The answer isn’t tighter restrictions — it’s observability-driven guardrails.
“Monitoring keeps the lights on. Observability explains why the lights behave the way they do.”

Monitoring vs Observability

Monitoring	Observability
Detects issues	Explains behaviour
Reactive	Proactive
Metric-focused	Context-rich
“What broke?”	“Why did it happen — and what should we do?”

Cost control at scale requires observability, not just alerts.

Understanding the Databricks Cost Model

Databricks uses usage-based pricing:

Cost is driven by DBUs
Pricing varies by workload type
Compute scales independently from storage

Inefficient workloads can silently multiply costs.
“Observability is essential to link DBUs to real usage patterns and teams."

Why System Tables Are the Foundation

System tables in Databricks serve as a centralized source of truth, offering unified visibility across key operational and governance areas.

They provide essential insights into:

Usage & billing
Compute behavior
Jobs & queries
Security & access

Because they expose fine-grained signals, they power:

Cost attribution
Performance analysis
Governance
Long-term trend analysis

This dashboard is built entirely on top of system tables ensuring accuracy, scale, and explainability.

AI/BI Dashboards for Platform Administration and Observability

What This Dashboard Solves

As we already know, Databricks already provides product-level cost observability dashboard which is largely optimized for account and metastore administrators.
But there is an opportunity to extend these capabilities with team and workload-level granular insights.

Our objective is to solve this by providing granular cost attribution with drill-down capabilities, highlighting optimization opportunities, delivering executive-level summaries, and offering actionable insights for platform teams.

Available Dashboard Pages

This dashboard is structured as a multi-page, SKU-based view to enable intuitive navigation and faster insights.
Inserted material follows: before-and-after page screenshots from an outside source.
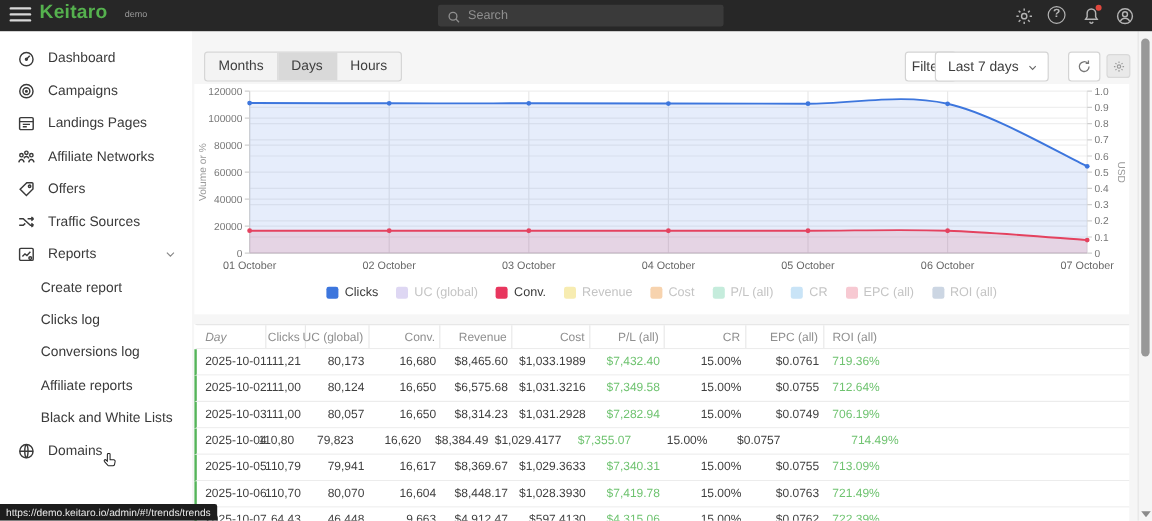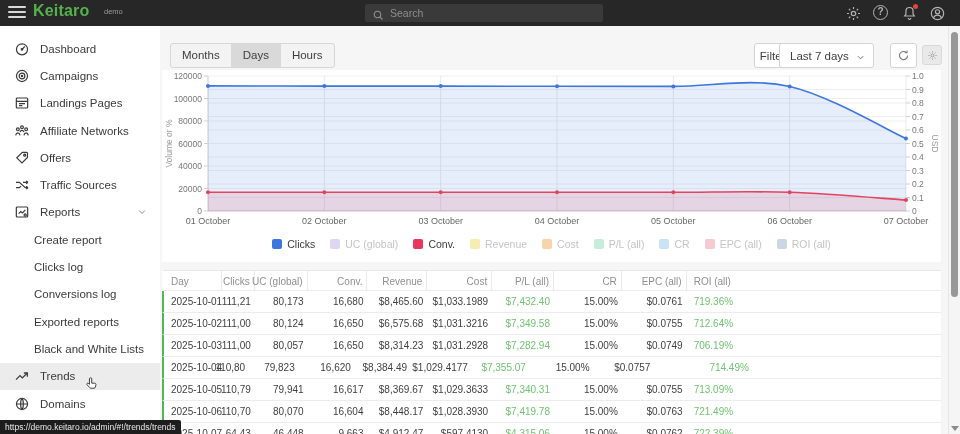"Day" div.tcell { font-style: none -> italic }
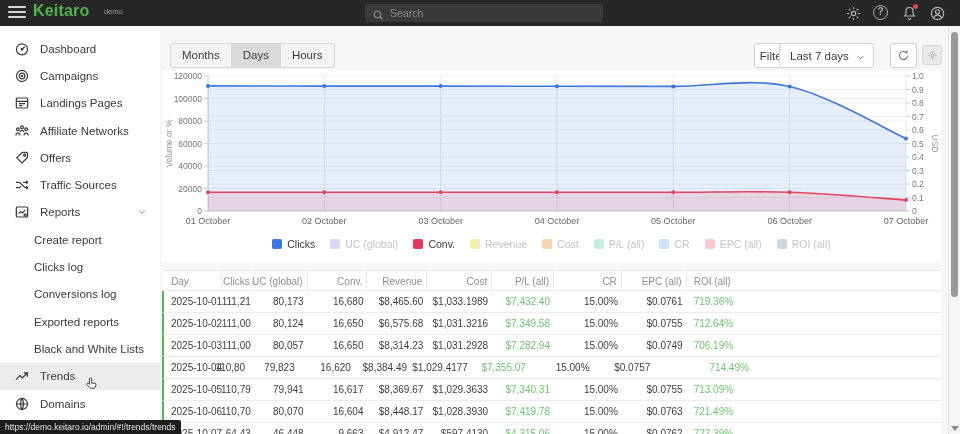"Exported reports" span { text: Exported -> Affiliate }
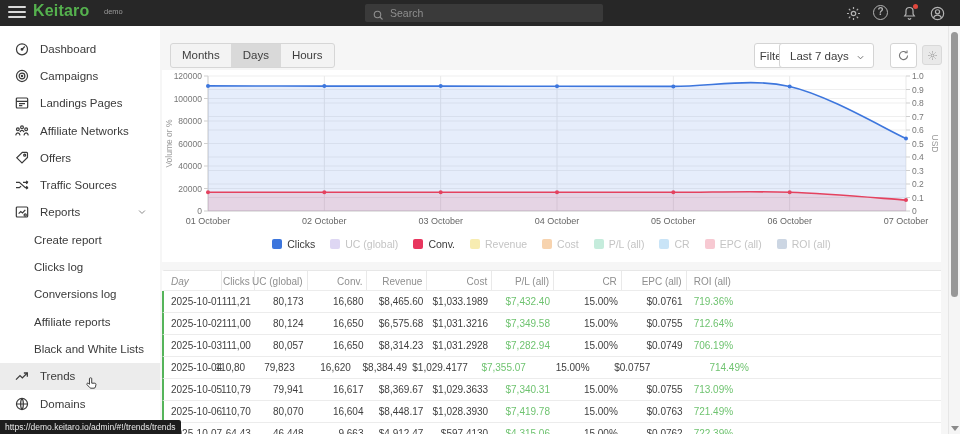"Trends" div.side-item { html: <div> <span><svg> <path></path> <path></path> </svg></span> <span>Trends</span> </div> -> none }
Instead of relying heavily on multiple filters for slicing and dicing, users can directly access dedicated pages for each SKU category, allowing focused analysis, improved clarity, and quicker decision-making.

Page	Page Name	Description
1	Executive Summary	High-level overview of total Databricks cost, savings opportunities, usage trends, and workspace-level distribution across various SKUs.
2	All-Purpose Cluster Cost Analysis	High level analysis of interactive cluster spending, usage patterns, and migration optimization opportunities to job clusters.
3	Job Cluster Cost Analysis	High level analysis of job cluster costs, run behavior, resource utilization, and operational efficiency.
4	Serverless Cost Analysis	High level analysis of serverless workloads with breakdown of spending across serverless products, usage patterns, and user-level attribution.
5	SQL Warehouse Analysis	High level analysis of DBSQL utilization, cost and insights for SQL Warehouses across types, configurations, and uptime behavior.
6	Unfollowed Best Practices	Identification of configuration and governance gaps impacting cost, performance, and compliance.
7	Executive Summary Details	Comprehensive analysis of granular cost distribution across regions, workspaces, SKUs, cluster types, and time-based trends.
8	All-Purpose Cost Analysis Details	Comprehensive analysis of interactive cluster-level configuration, cost attribution, and optimization candidate deep dive.
9	Job Cluster Cost Analysis Details	Comprehensive analysis of job clusters with run-level cost, performance metrics, and job efficiency evaluation.
10	Serverless Analysis Details	Comprehensive analysis of serverless resources, jobs, notebooks, and user-level usage and cost breakdown.
11	SQL Warehouse Details	Comprehensive analysis of SQL warehouse configuration, uptime tracking, SKU attribution, and governance compliance.
12	Unfollowed Best Practices Details	Comprehensive analysis with listing of non-compliant clusters, warehouses, and configuration inefficiencies.

Getting Started

Pre-Requisites

Active Databricks workspace
Below System schemas should be enabled:

system.access
system.billing
system.compute
system.lakeflow

The user / service principal used to publish the dashboard should have the required access to the system tables.
The user / service principal used to publish the dashboard should have CAN USE permission on the underlying SQL Warehouse.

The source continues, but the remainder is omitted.